Così come l’ostetrica porta alla luce il bambino, Kitty Finch mostra, attraverso la confutazione di qualsiasi altra ipotesi non coerente, l’infondatezza delle convenzioni sociali, la falsità di certi atteggiamenti o di certe opinioni e la fragilità intrinseca dell’essere umano che ama nascondersi nel consueto e nel confortante per evitare lo sconvolgimento interiore.
“La conoscenza non le avrebbe necessariamente rese felici. Anzi, c’era una possibilità concreta che gettasse piena luce su visioni di cui era meglio restare all’oscuro” (kindle, pos.1175)
Per Joe è il confronto con la famiglia, con la moglie ormai estranea e con il passato di migrante.

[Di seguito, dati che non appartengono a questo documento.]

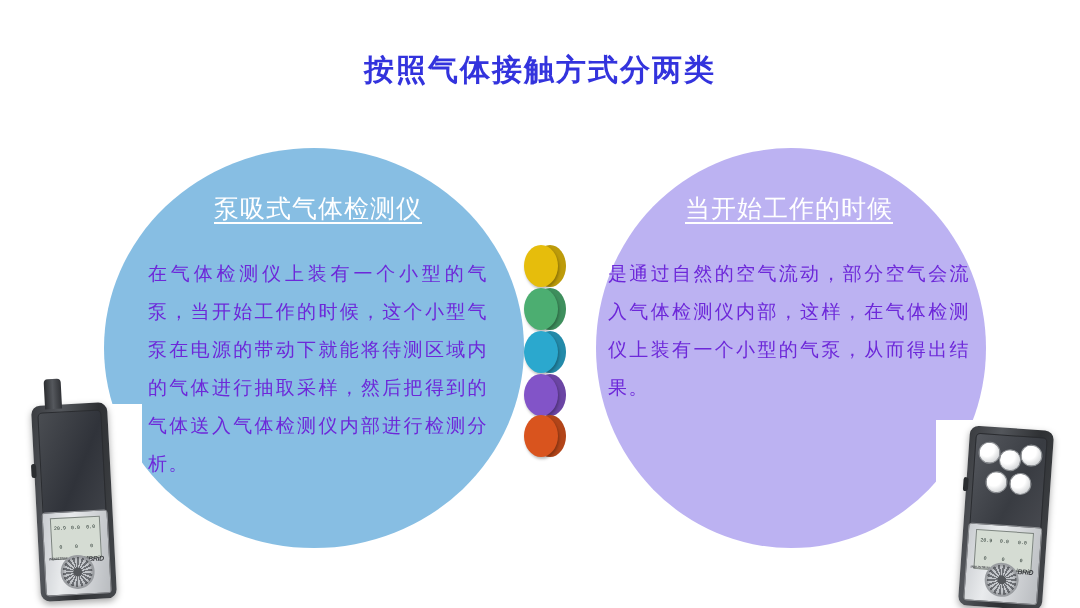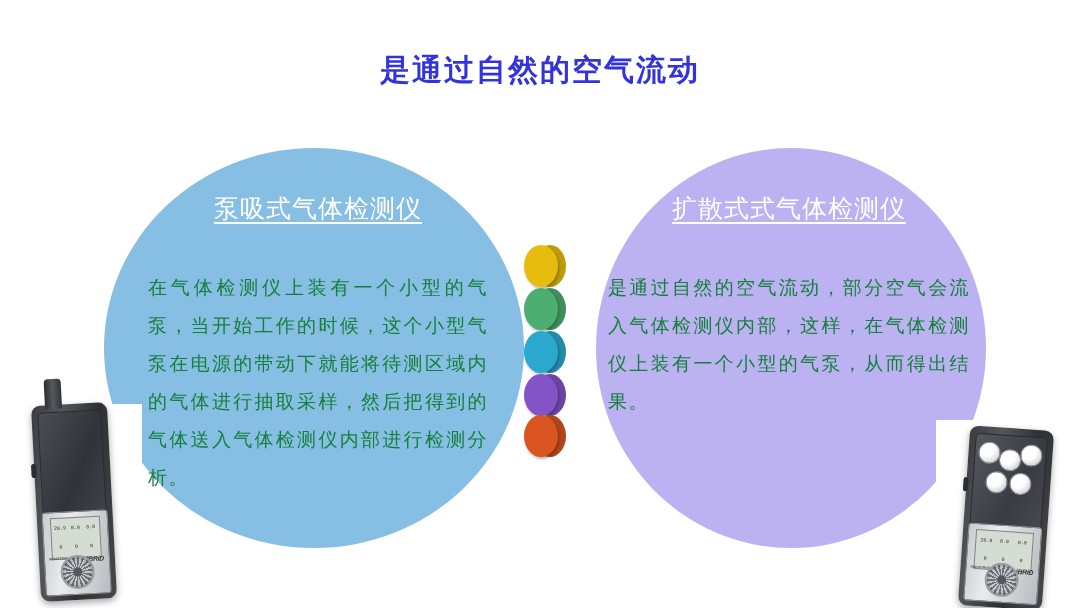--- a/index.html
+++ b/index.html
@@ -290,7 +290,7 @@
 
 <div id="slide">
 
-  <div class="slide-title">是通过自然的空气流动</div>
+  <div class="slide-title">按照气体接触方式分两类</div>
 
   <div class="bubble bubble-left"></div>
   <div class="notch notch-left"></div>

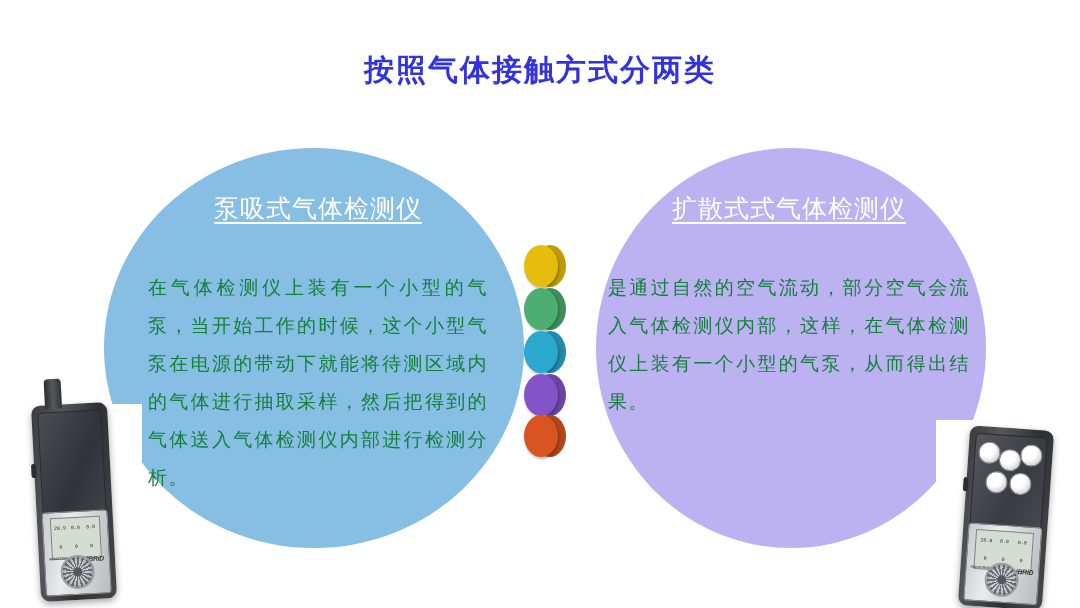--- a/index.html
+++ b/index.html
@@ -95,7 +95,7 @@
     text-underline-offset: 5px;
     color: #ffffff;
     letter-spacing: 1px;
-    margin-bottom: 44px;
+    margin-bottom: 30px;
     white-space: nowrap;
   }
   .bubble-body {

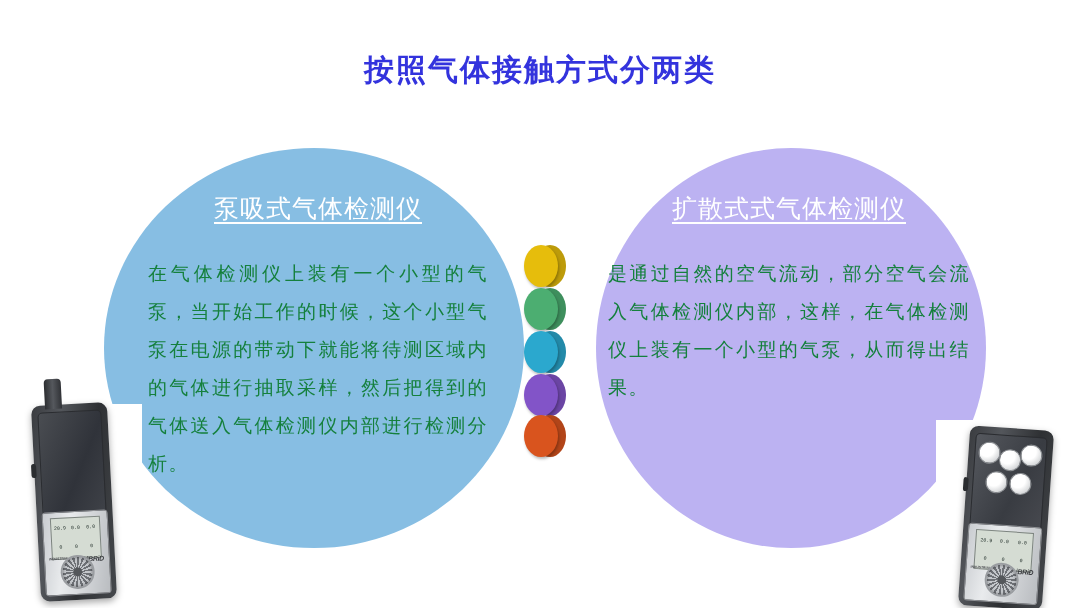--- a/index.html
+++ b/index.html
@@ -304,7 +304,7 @@
   <div class="notch notch-right"></div>
 
   <div class="bubble-content content-right">
-    <div class="bubble-heading">扩散式式气体检测仪</div>
+    <div class="bubble-heading">当开始工作的时候</div>
     <div class="bubble-body">是通过自然的空气流动，部分空气会流入气体检测仪内部，这样，在气体检测仪上装有一个小型的气泵，从而得出结果。</div>
   </div>
 

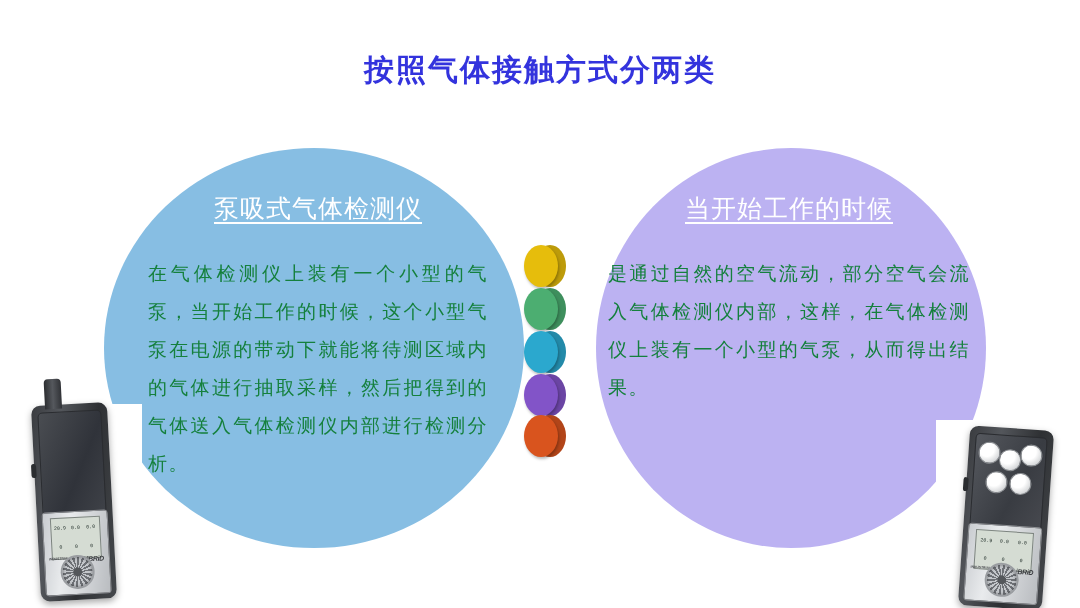--- a/index.html
+++ b/index.html
@@ -103,7 +103,7 @@
     font-size: 19px;
     line-height: 38px;
     letter-spacing: 1.5px;
-    color: #15803d;
+    color: #6d28d9;
     text-align: justify;
     text-align-last: left;
   }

“Joe Jacobs sapeva che avrebbe dovuto farle altre domande. (…) I perché i come i quando i chi e tutte le altre parole che avrebbe dovuto pronunciare per dare coerenza alla vita” (307)

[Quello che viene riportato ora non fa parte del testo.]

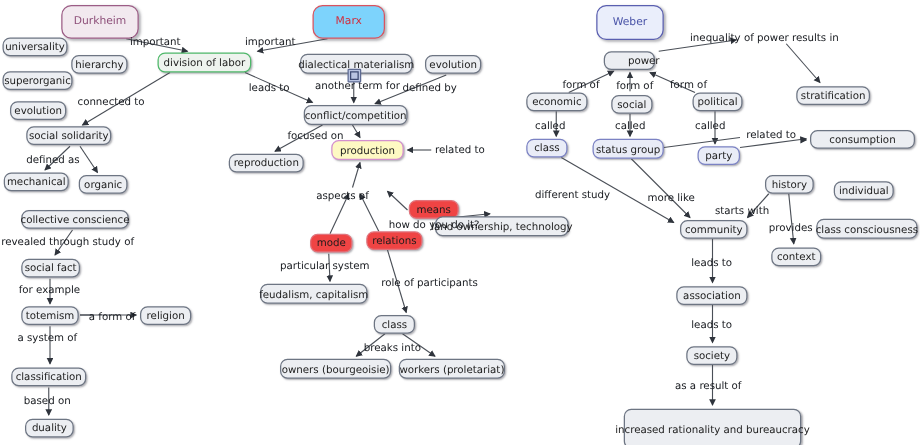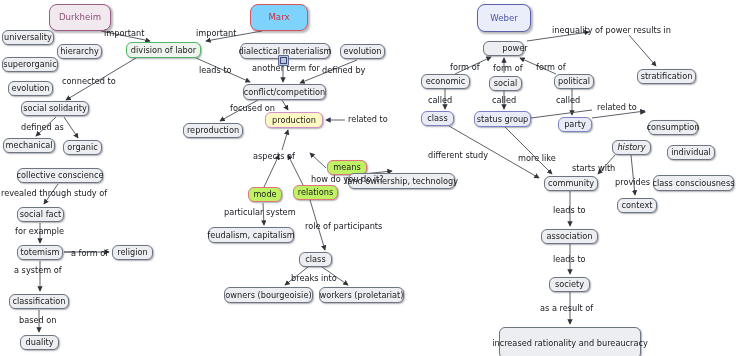--- a/index.html
+++ b/index.html
@@ -160,7 +160,7 @@
       <div class="node blue" style="left: 421px; top: 111px; width: 33px; height: 15px;">class</div>
       <div class="node blue" style="left: 474px; top: 111px; width: 57px; height: 16px;">status group</div>
       <div class="node blue" style="left: 558px; top: 117px; width: 34px; height: 15px;">party</div>
-      <div class="node" style="left: 648px; top: 120px; width: 50px; height: 15px;">consumption</div>
+      <div class="node" style="left: 648px; top: 104px; width: 84px; height: 15px;">consumption</div>
       <div class="node" style="left: 612px; top: 140px; width: 39px; height: 15px; font-style: italic;">history</div>
       <div class="node" style="left: 667px; top: 145px; width: 48px; height: 15px;">individual</div>
       <div class="node" style="left: 653px; top: 175px; width: 81px; height: 16px;">class consciousness</div>

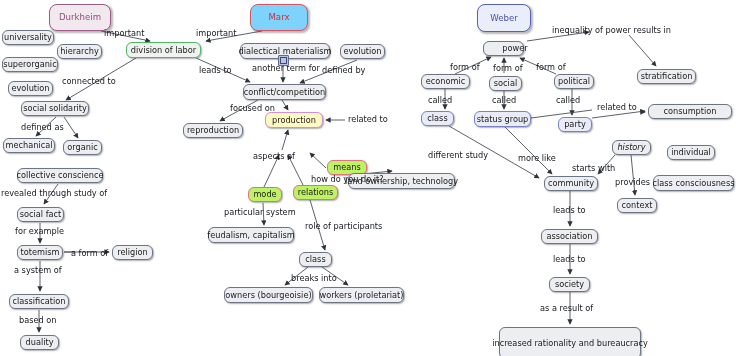--- a/index.html
+++ b/index.html
@@ -161,7 +161,7 @@
       <div class="node blue" style="left: 474px; top: 111px; width: 57px; height: 16px;">status group</div>
       <div class="node blue" style="left: 558px; top: 117px; width: 34px; height: 15px;">party</div>
       <div class="node" style="left: 648px; top: 104px; width: 84px; height: 15px;">consumption</div>
-      <div class="node" style="left: 612px; top: 140px; width: 39px; height: 15px; font-style: italic;">history</div>
+      <div class="node" style="left: 612px; top: 140px; width: 39px; height: 15px;">history</div>
       <div class="node" style="left: 667px; top: 145px; width: 48px; height: 15px;">individual</div>
       <div class="node" style="left: 653px; top: 175px; width: 81px; height: 16px;">class consciousness</div>
       <div class="node" style="left: 544px; top: 176px; width: 54px; height: 15px;">community</div>

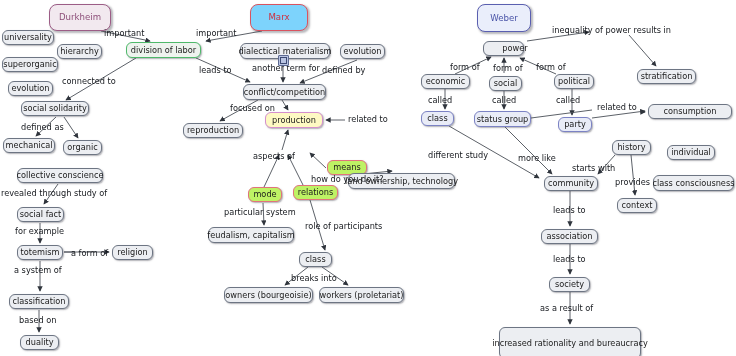--- a/index.html
+++ b/index.html
@@ -35,7 +35,7 @@
   .node.t-weber{background:#eaeefb;border-color:#5a5fb0;color:#4a54a8;}
   .node.green{border-color:#4fb96a;background:#eef3ee;}
   .node.pink{border-color:#d48fce;background:#fef9c3;}
-  .node.red{border-color:#e1737c;background:#bef264;}
+  .node.red{border-color:#e1737c;background:#ef4444;}
   .node.blue{border-color:#7b82c4;background:#e9ecf7;}
   .lbl{
     position:absolute;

“Perfino tu devi essere stato bambino, una volta. Perfino tu devi aver pensato che ci fossero dei mostri acquattati sotto il letto. Mentre ora che sei diventato un adulto così impeccabilmente normale ti limiti a dare un’occhiatina discreta pensando: be’, magari è un mostro invisibile!” (519)
“Suo padre e sua madre andavano a trovarlo di notte, non di pomeriggio. Gli apparivano in sogni che dimenticava all’istante (…). A preoccuparlo era soprattutto l’idea che, tra i due, potessero non conoscere abbastanza parole inglesi per fari capire. E’ qui Jozef, mio figlio? L’abbiamo cercato per tutto il mondo” (792)

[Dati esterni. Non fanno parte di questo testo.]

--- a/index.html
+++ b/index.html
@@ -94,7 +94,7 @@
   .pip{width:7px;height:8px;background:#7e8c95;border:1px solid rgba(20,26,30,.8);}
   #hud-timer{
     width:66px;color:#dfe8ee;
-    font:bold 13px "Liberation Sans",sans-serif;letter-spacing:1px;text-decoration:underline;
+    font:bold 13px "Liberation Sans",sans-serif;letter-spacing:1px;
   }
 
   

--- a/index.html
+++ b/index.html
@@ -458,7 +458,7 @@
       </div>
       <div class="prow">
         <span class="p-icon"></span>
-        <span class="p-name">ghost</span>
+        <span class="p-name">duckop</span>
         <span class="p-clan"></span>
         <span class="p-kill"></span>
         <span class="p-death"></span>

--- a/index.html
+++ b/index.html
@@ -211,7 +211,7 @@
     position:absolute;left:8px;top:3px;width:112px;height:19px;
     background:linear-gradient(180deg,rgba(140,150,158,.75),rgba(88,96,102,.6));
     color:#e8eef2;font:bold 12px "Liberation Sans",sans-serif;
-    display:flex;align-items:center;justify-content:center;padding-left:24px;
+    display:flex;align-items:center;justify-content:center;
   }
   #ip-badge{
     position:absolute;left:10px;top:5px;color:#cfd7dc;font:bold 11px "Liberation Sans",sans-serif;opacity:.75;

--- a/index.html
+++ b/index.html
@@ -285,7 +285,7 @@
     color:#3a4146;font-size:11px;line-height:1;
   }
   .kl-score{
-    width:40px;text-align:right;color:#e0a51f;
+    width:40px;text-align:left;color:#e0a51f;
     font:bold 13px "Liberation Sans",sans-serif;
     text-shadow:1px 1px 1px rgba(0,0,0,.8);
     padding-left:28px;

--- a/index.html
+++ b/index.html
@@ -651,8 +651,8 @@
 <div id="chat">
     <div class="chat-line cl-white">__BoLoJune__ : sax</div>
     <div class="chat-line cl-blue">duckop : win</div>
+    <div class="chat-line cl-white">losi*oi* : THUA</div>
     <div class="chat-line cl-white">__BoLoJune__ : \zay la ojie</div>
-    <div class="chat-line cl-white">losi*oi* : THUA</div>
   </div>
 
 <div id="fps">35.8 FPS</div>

Per Nina è l’adolescenza e il rapporto con i genitori.
“Hai mai lavato un pavimento, Nina? Sei mai stata carponi con uno straccio in mano mentre tua madre ti grida di pulire bene negli angoli? Hai mai passato l’aspirapolvere sulle scale e portato fuori i sacchi dell’immondizia? (…) Hai bisogno di qualche problema serio da riportare con te nella tua sontuosa dimora londinese” (849)
“Da piccola lei giocava sempre a un gioco morboso nel quale si sfidava a scegliere quale dei suoi genitori avrebbe preferito che morisse” (1821)
Per Isabel, il ruolo di moglie e madre.
“Nella sua casa londinese si sentiva un fantasma. Quando tornava dai vari teatri di guerra e scopriva che in sua assenza il lucido da scarpe o le lampadine di scorta avevano cambiato posto, erano cioè in un posto simile ma non proprio in quello in cui stavano prima, si rendeva conto che anche lei aveva un posto effimero nella casa di famiglia. (…) Aveva rischiato di perdere il suo posto di moglie e di madre, un posto inquietante, infestato da tutto ciò che era stato immaginato per lei se avesse scelto di occuparlo” (416-418)
Anche la bella copertina della versione italiana (in traduzione di Stefania Cherchi) pone naturalmente l’accento su uno degli elementi principi della narrazione che tuttavia, nonostante la presenza incombente di basso continuo, non smette mai di ricoprire una funzione quasi accessoria:
“La piscina nel giardino della villa per turisti somigliava più a uno stagno che alla languida vasca azzurra dei pieghevoli pubblicitari” (54)
“La piscina rettangolare scavata nella pietra in giardino lo faceva pensare a una bra. Una bara aperta e fluttuante, illuminata dalle luci subacquee (…). Una piscina era solo una buca nel terreno. Una fossa piena d’acqua” (1048)
La critica, che ha accolto questo racconto lungo con toni entusiasti, ha accostato lo stile evanescente e rarefatto dell’opera – ma intenso e in alcuni punti folgorante – addirittura ad alcuni lavori di Virginia Woolf, per la capacità di analisi introspettiva, l’abilità di sintesi stilistica e la varietà dei temi oggetto dell’osservazione.